The original image of the map, produced by Bell State University can be found on their website.

Map Design
One of the inevitable results of the ‘democratisation’ of cartography is that anyone can now easily access map making tools, but the lack of any training or instruction in some of the cartographic basics means that the results are often not pleasing on the eye, nor do they get across their intended message.
Beauty is in the eye of the beholder and a recent article in Cartographic Perspectives reminds us that it is not easy to measure good design, or to quote the article, 
It is notoriously difficult to test the quality of a map’s design or beauty with any rigor, let alone establish some concrete, quantitative rules.
Co-authored by BCS members Alex Kent and Ken Field, along with others, it is a very useful review of the topic and can be found on the Cartographic Perspectives website.

International Cartographic Conference, Dresden
The biennial ICC was held in Dresden at the end of August and was the prelude to the events of #maptember. This was the first one that I had been to and I was not sure what to expect. It is a major international gathering and the event attracted nearly 1200 delegates from 81 countries. Although I didn’t get round to meeting all of them, the BCS stand was quite popular and a number of people expressed interest in joining with one delegate even signing up on the day. Our international membership is quite strong and it was good to meet several of our overseas members including Roger Smith from New Zealand, who will be joining us at Symposium next week and must win the prize for travelling the furthest to be there! There was a strong UK presence at the Conference, many of whom were BCS members. The range of topics covered was impressive, reflecting the work of the many commissions of the ICA, several of which are chaired by UK delegates.
I thoroughly enjoyed the week and found it very educational and entertaining in equal parts. The conference was conducted almost exclusively in English and I never cease to be slightly embarrassed by the fact that we tend to be lazy when it comes to languages, although the variable standard of English at the Conference did lead to the occasional translation glitch. I think my favourite new term is “aggressive crossroads”. I think we’ve all been there!

Dresden is a very nice city, sensitively reconstructed after 1945 and proved to be a great host venue. It is fairly compact as a city making it easy to get around and with a direct flight from London City Airport, I can recommend it for a weekend city break. The local organising committee had done a fantastic job with the programme and the Conference itself ran extremely smoothly. I think the one thing to take away though is the tag line that the ICA President Georg Gartner used to conclude his welcoming speech at the start of the Conference, “It’s okay to be a cartographer”.

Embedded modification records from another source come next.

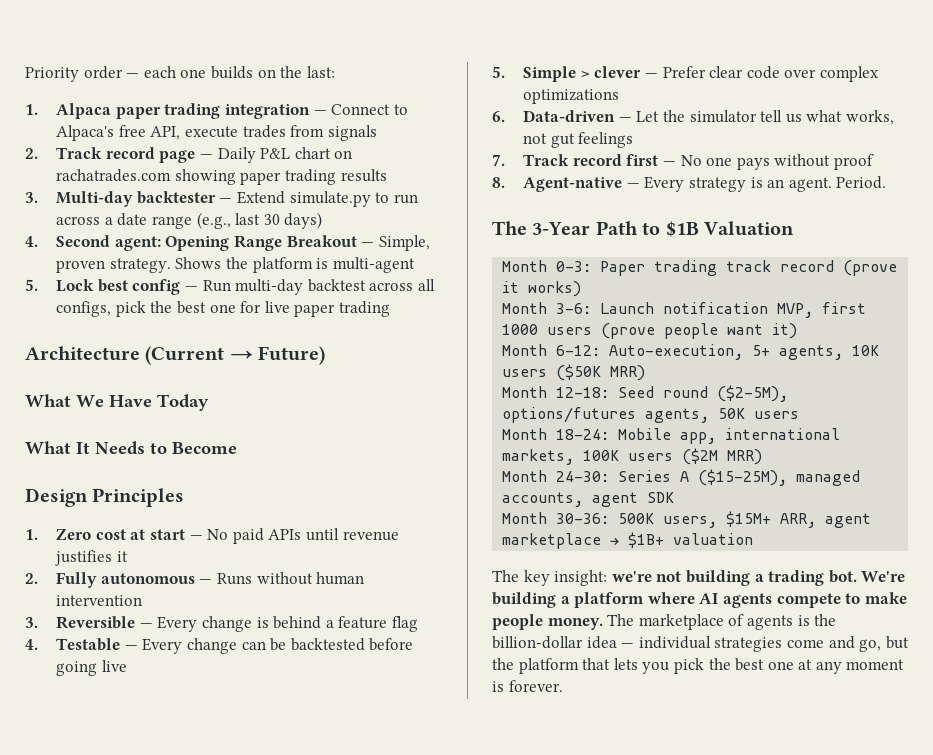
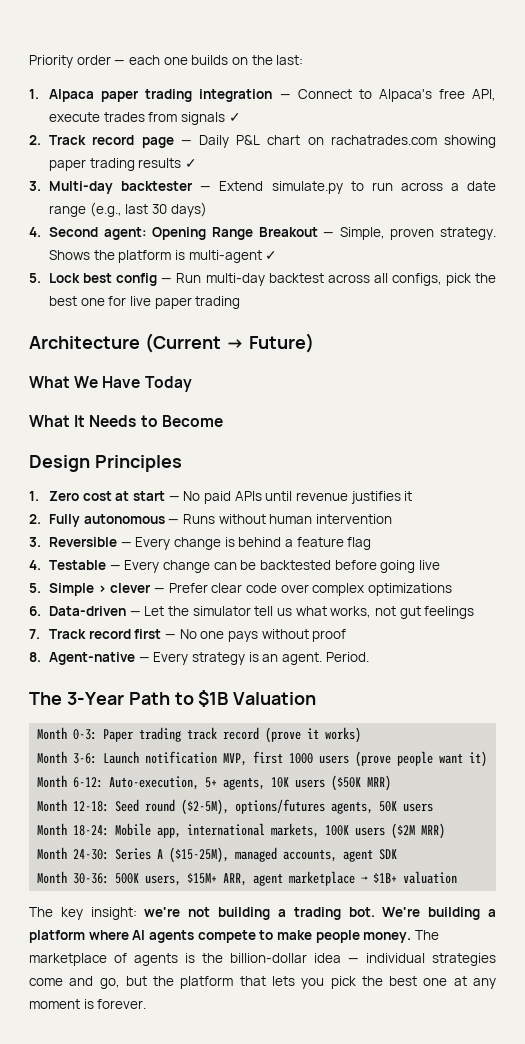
- 1. Alpaca paper trading integration — Connect to Alpaca's free API, execute trades from signals
+ 1. Alpaca paper trading integration — Connect to Alpaca's free API, execute trades from signals ✓
- 2. Track record page — Daily P&L chart on rachatrades.com showing paper trading results
+ 2. Track record page — Daily P&L chart on rachatrades.com showing paper trading results ✓
- Shows the platform is multi-agent
+ Shows the platform is multi-agent ✓

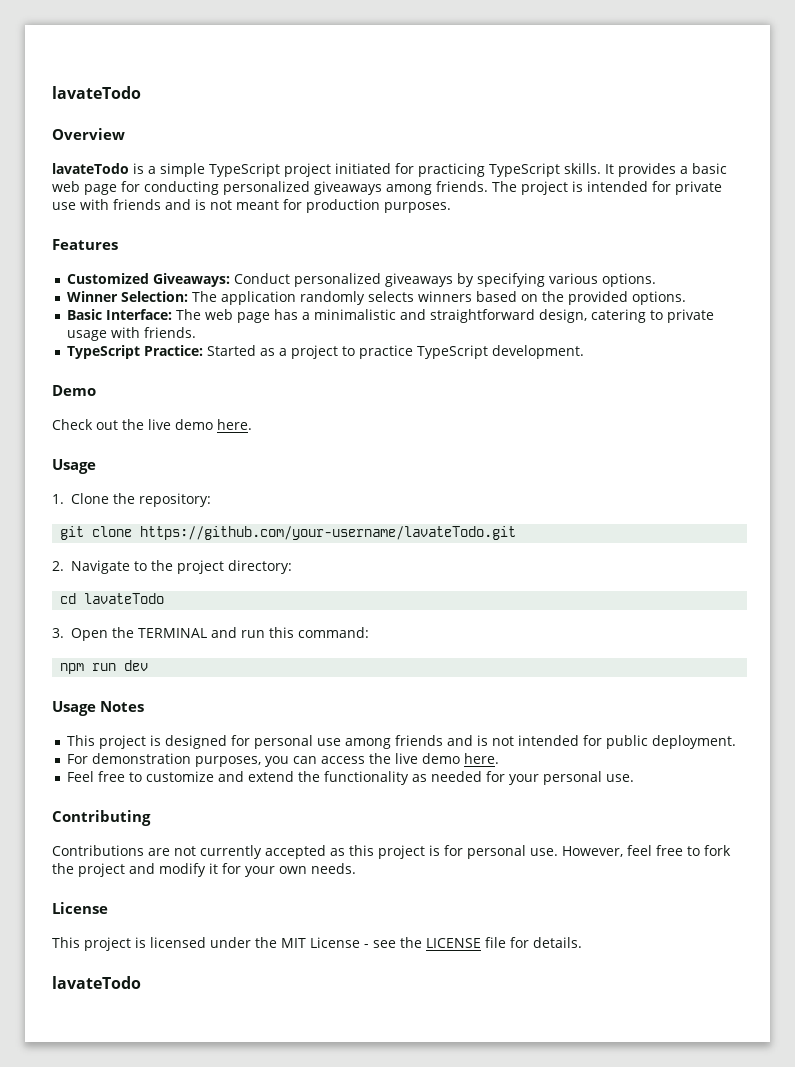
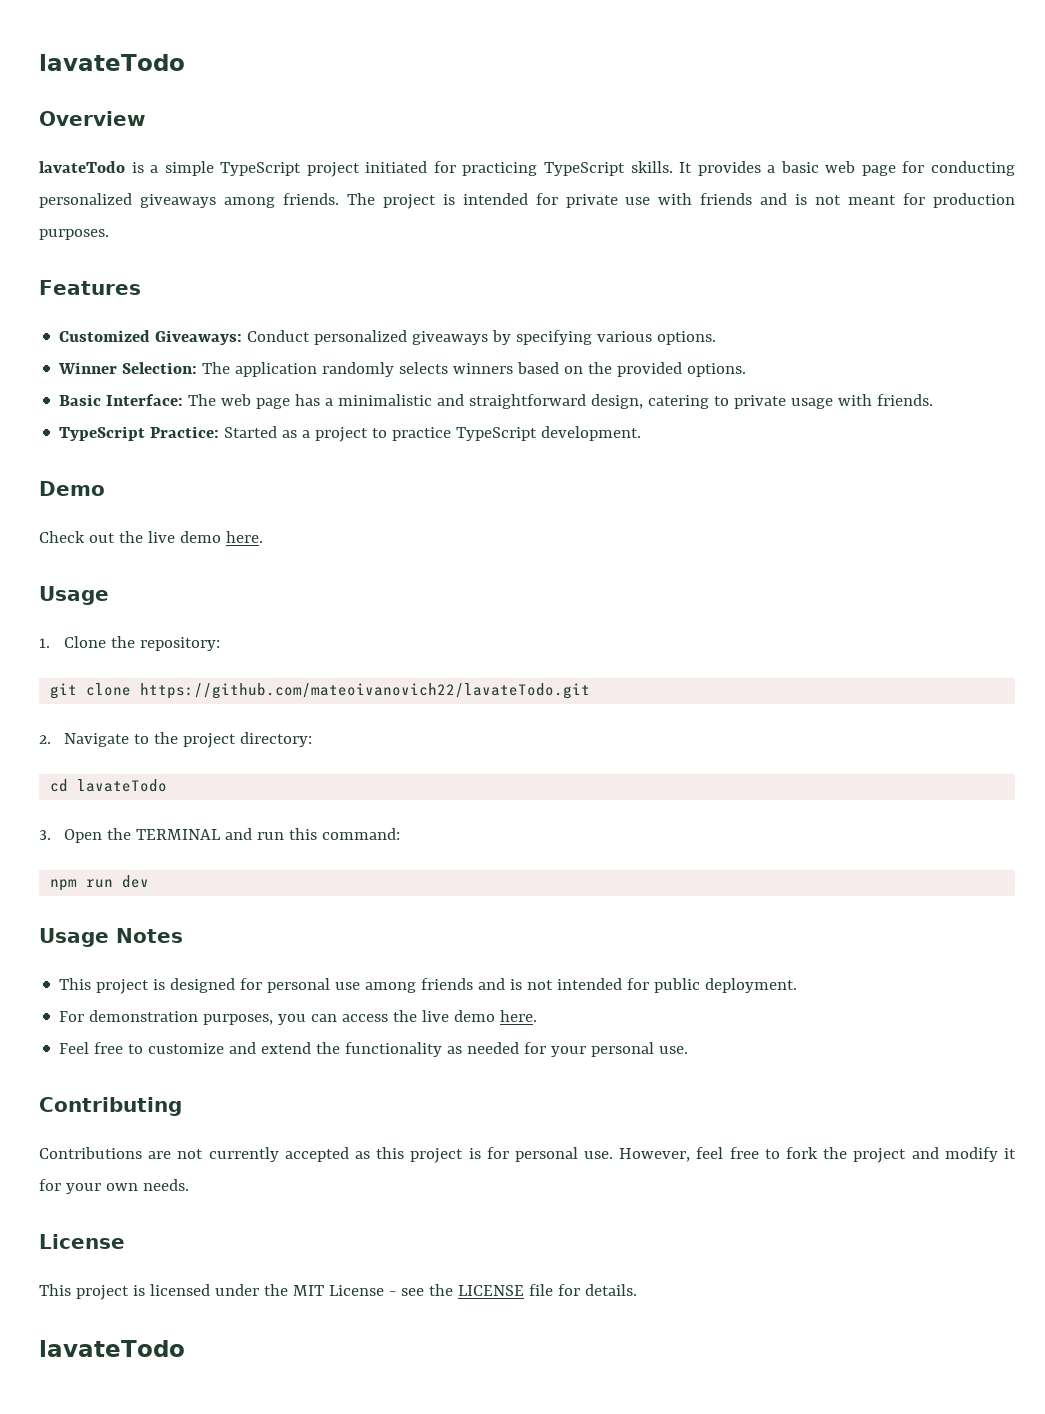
- git clone https://github.com/your-username/lavateTodo.git
+ git clone https://github.com/mateoivanovich22/lavateTodo.git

The next ICC Conference, in 2015, will be in Rio de Janeiro, sandwiched between the Football World Cup and the Olympics and the team from Rio were doing a great job of marketing it as a venue.

BCS Symposium 
As I sit writing this at 6:30 on a Saturday morning, the BCS Symposium is now only a couple of days away. Numbers attending are well up on previous years and for the first time I can remember we are now ‘full’. The programme looks particularly strong this year, especially with the heads of the five major UK mapping organisations presenting in the keynote session. Add to this the 50th anniversary celebrations, being attended by 11 former BCS Presidents, and the reason for the popularity this year is apparent.

I very much look forward to seeing all the delegates in Leicestershire.